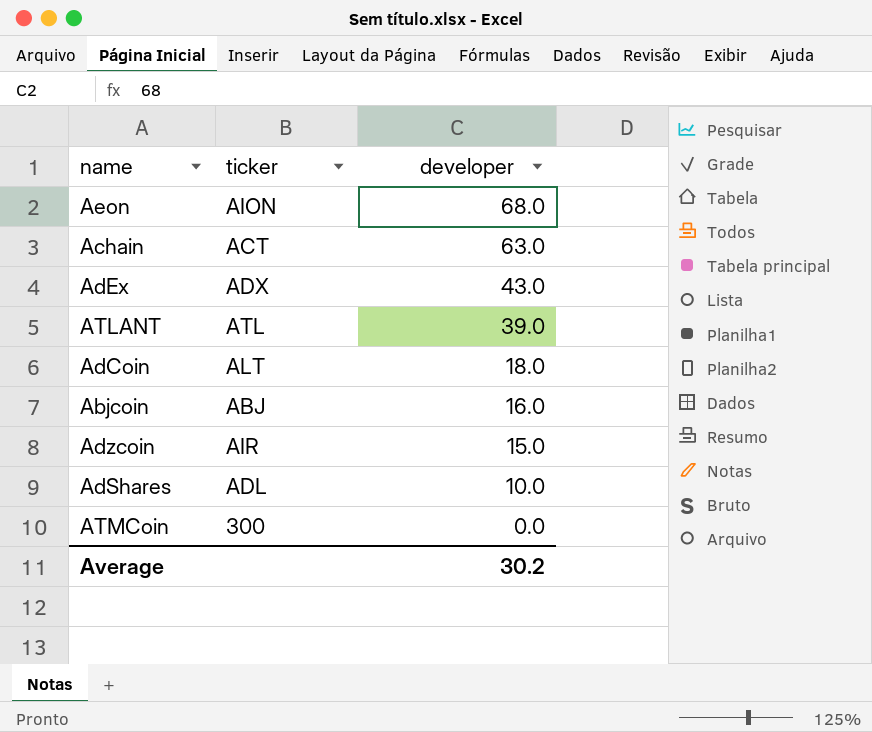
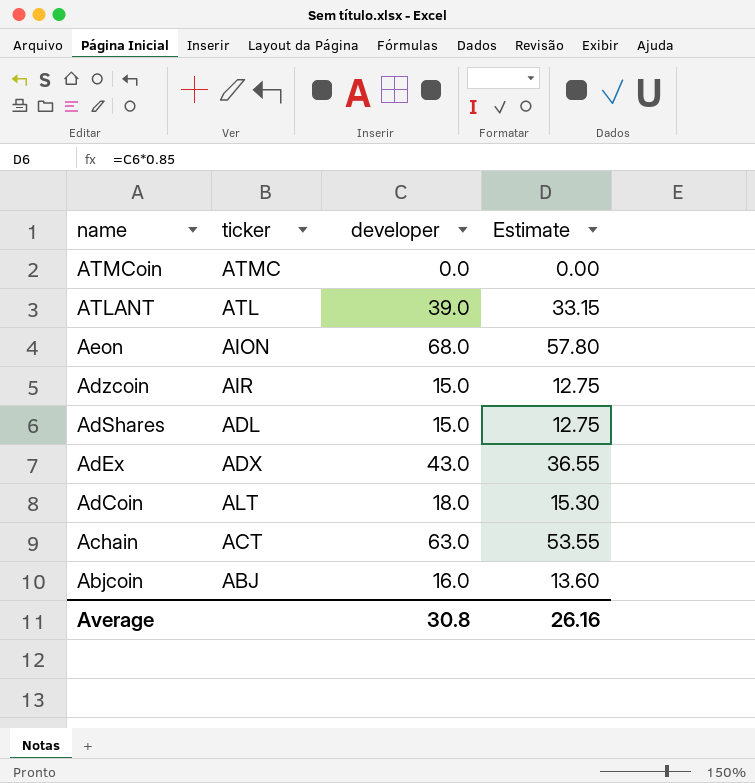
row order: developer descending -> name descending
column Estimate | formula: none -> [developer] * 0.85
ATMCoin | ticker: 300 -> ATMC
AdShares | developer: 10.0 -> 15.0
Average | developer: 30.2 -> 30.8

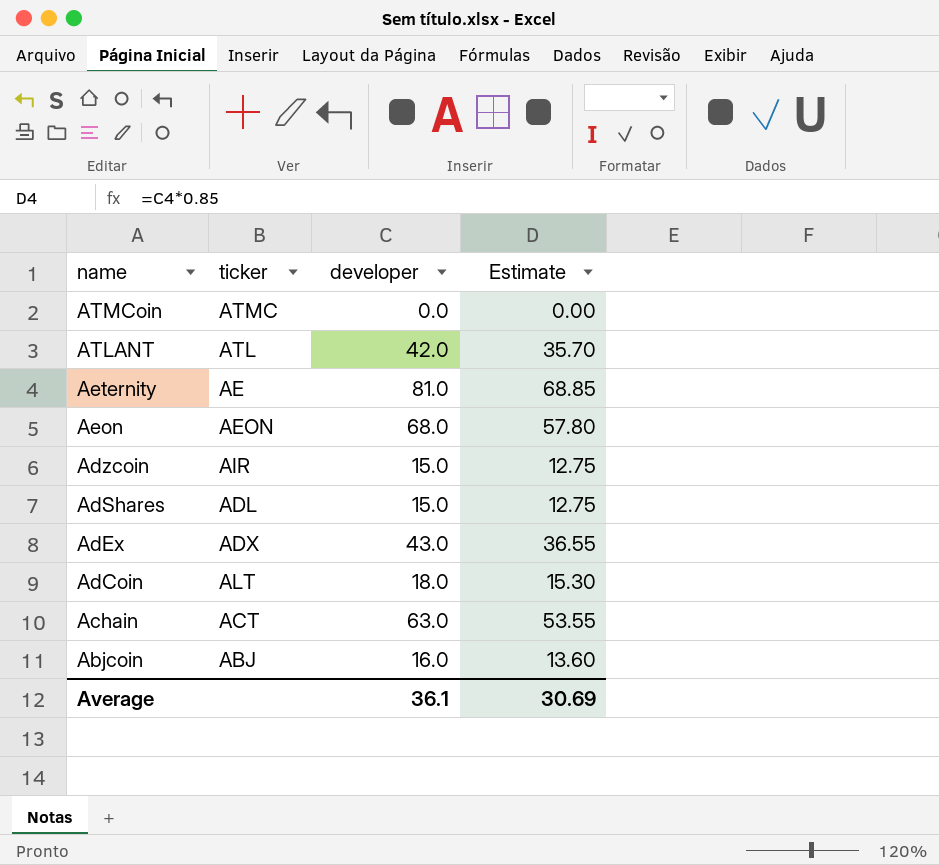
ATLANT | developer: 39.0 -> 42.0
ATLANT | Estimate: 33.15 -> 35.70
row Aeternity: none -> AE | 81.0 | 68.85
Aeon | ticker: AION -> AEON
Average | developer: 30.8 -> 36.1
Average | Estimate: 26.16 -> 30.69

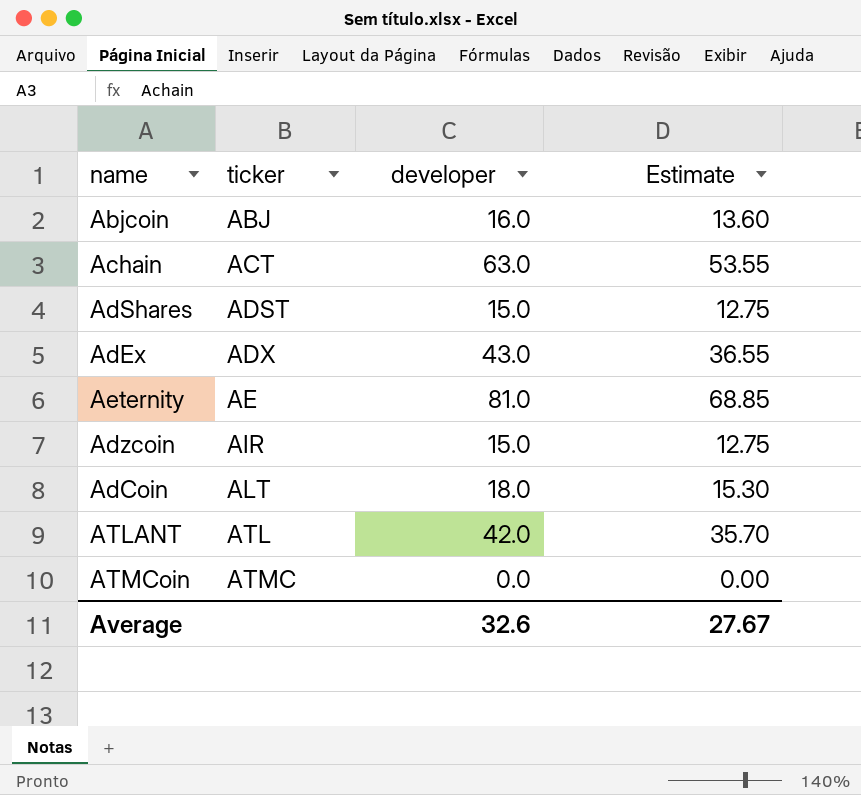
row order: name descending -> ticker ascending
row Aeon: AEON | 68.0 | 57.80 -> none
AdShares | ticker: ADL -> ADST
Average | developer: 36.1 -> 32.6
Average | Estimate: 30.69 -> 27.67

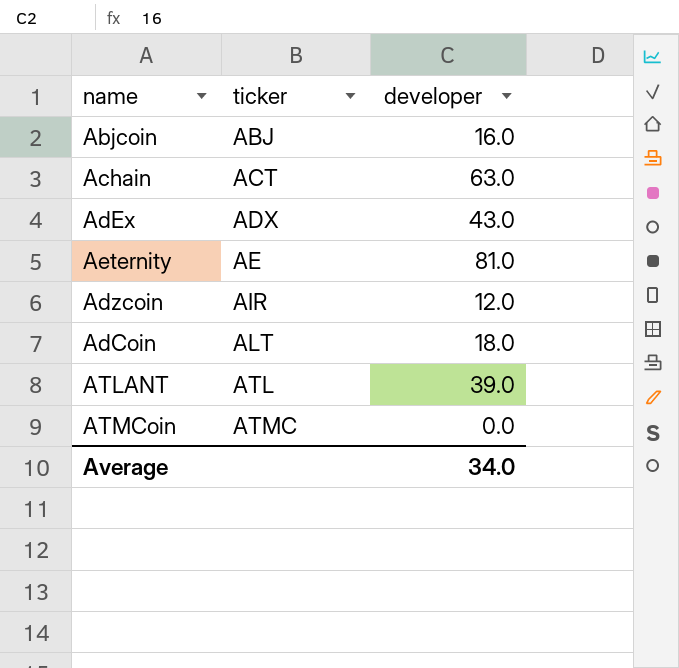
column Estimate | formula: [developer] * 0.85 -> none
row AdShares: ADST | 15.0 | 12.75 -> none
Adzcoin | developer: 15.0 -> 12.0
ATLANT | developer: 42.0 -> 39.0
Average | developer: 32.6 -> 34.0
_____
§ Assignment: Please give the records above again exactly as they stand, with no pictures.

§ Response to the task:
row order: developer descending -> name descending
column Estimate | formula: none -> [developer] * 0.85
ATMCoin | ticker: 300 -> ATMC
AdShares | developer: 10.0 -> 15.0
Average | developer: 30.2 -> 30.8

ATLANT | developer: 39.0 -> 42.0
ATLANT | Estimate: 33.15 -> 35.70
row Aeternity: none -> AE | 81.0 | 68.85
Aeon | ticker: AION -> AEON
Average | developer: 30.8 -> 36.1
Average | Estimate: 26.16 -> 30.69

row order: name descending -> ticker ascending
row Aeon: AEON | 68.0 | 57.80 -> none
AdShares | ticker: ADL -> ADST
Average | developer: 36.1 -> 32.6
Average | Estimate: 30.69 -> 27.67

column Estimate | formula: [developer] * 0.85 -> none
row AdShares: ADST | 15.0 | 12.75 -> none
Adzcoin | developer: 15.0 -> 12.0
ATLANT | developer: 42.0 -> 39.0
Average | developer: 32.6 -> 34.0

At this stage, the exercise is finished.